Intermittent fasting and exercise each increase circulatory catecholamines, growth hormone, and glucagon, leading to an energy metabolism that favors fat burning.
People looking to becoming lean also want the fat burning effect of exercise and intermittent fasting. To be honest, it’s the original reason I adopted intermittent fasting.
But I’ve learned that the true benefit of intermittent fasting is that it allows an energy metabolism that balances calorie storage and usage.
A body that’s not using is a body that’s storing — and becoming overweight. Exercise and intermittent fasting stimulate usage.
But we have to remember that, like gasoline and cars, what our body burns can be replaced at the next meal. Therefore, fat burning does not mean we’ll lose fat off our stomach and thighs, if we consume more food than we need.

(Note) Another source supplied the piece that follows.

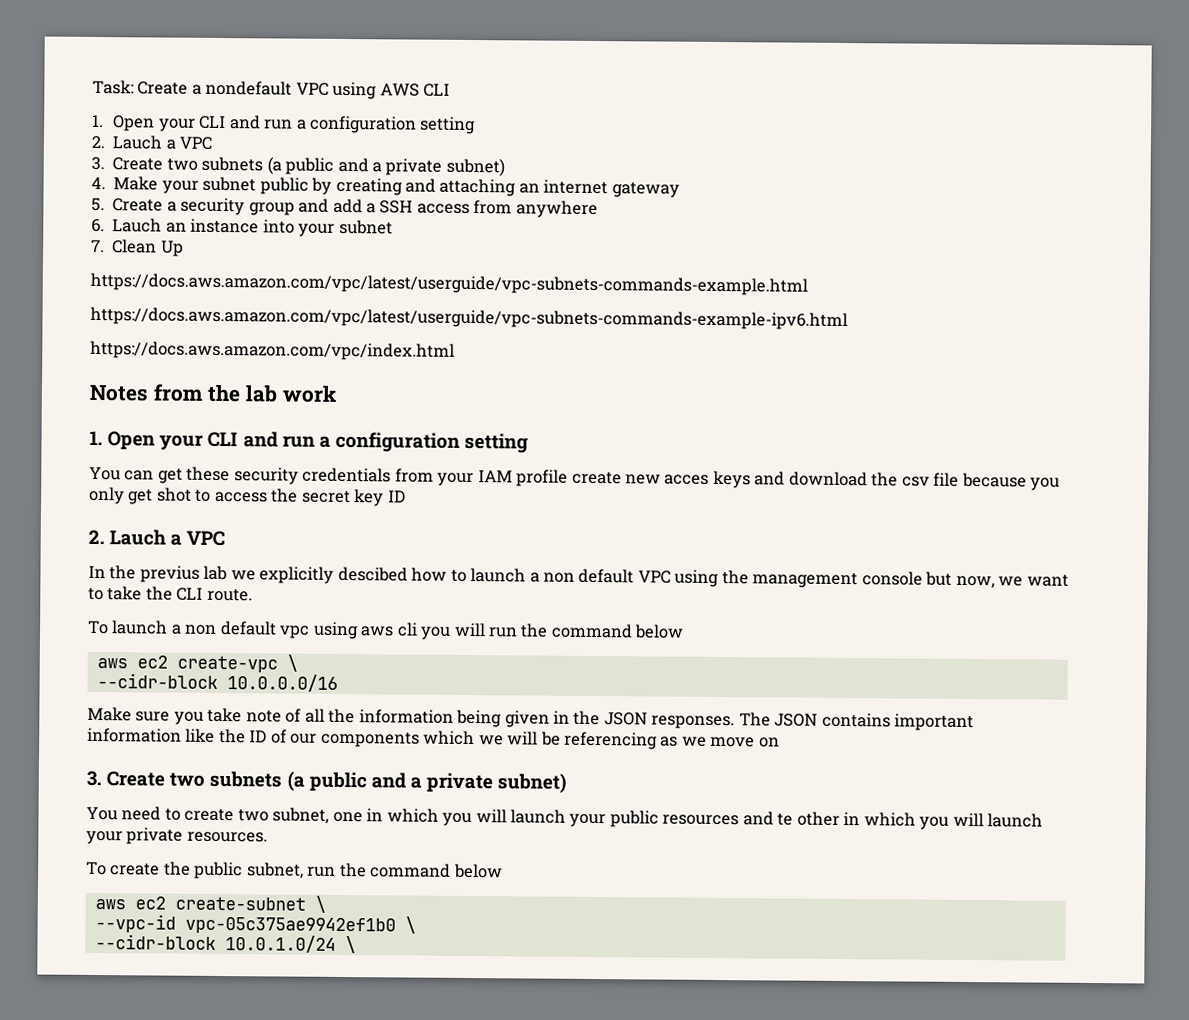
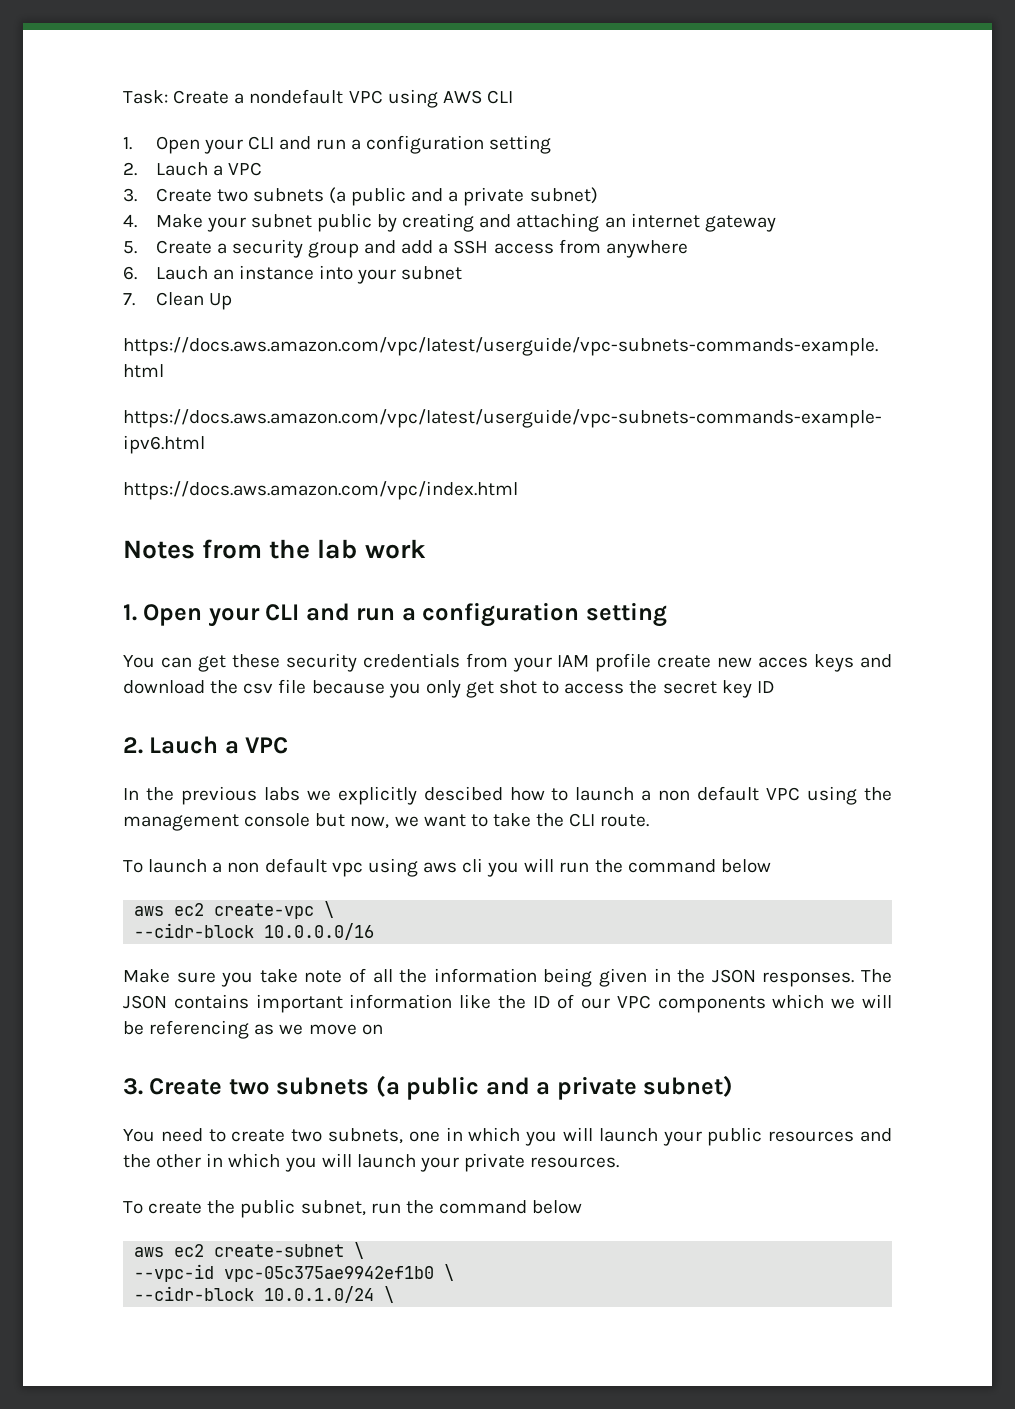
[139,565,228,583] previus lab -> [180,786,300,805] previous labs
(318, 738) none -> [616,995,651,1009] VPC
[272,807,330,824] subnet, -> [328,1128,403,1144] subnets,
[777,813,794,826] te -> [123,1154,151,1168] the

So why even do intermittent fasting?
Well, aside from supporting a balanced energy metabolism, intermittent fasting helps us learn how to eat less without feeling deprived.
When the stomach is empty after a certain period of time (say, 4 hours of fasting), it rebounds back to a certain unfed size. And because this rebound isn’t linear with time, it achieves the same size whether we’ve fasted 4 hours or 18.
Thus, any (somatic) hunger in our stomach at hour 18 is of the same magnitude as that of hour 4. Psychological hunger, however, may be at a different magnitude, but this can change through the natural re-conditioning that occurs with daily intermittent fasting.
The re-conditioning of psychological hunger is the main factor in making daily intermittent fasting successful.
But, as in most cases, there’s a mind-body connection, and the re-conditioning of both somatic and psychological hunger is based on the releasing pattern of ghrelin, the hunger hormone. When we eat fewer times, ghrelin is released fewer times, and as a result we get hungry fewer times.
Intermittent fasting, like exercise, can burn fat, but alone it doesn’t necessarily cause fat loss. We have to be careful not to put back in more than we burn. But intermittent fasting makes it easier for us to put back in less.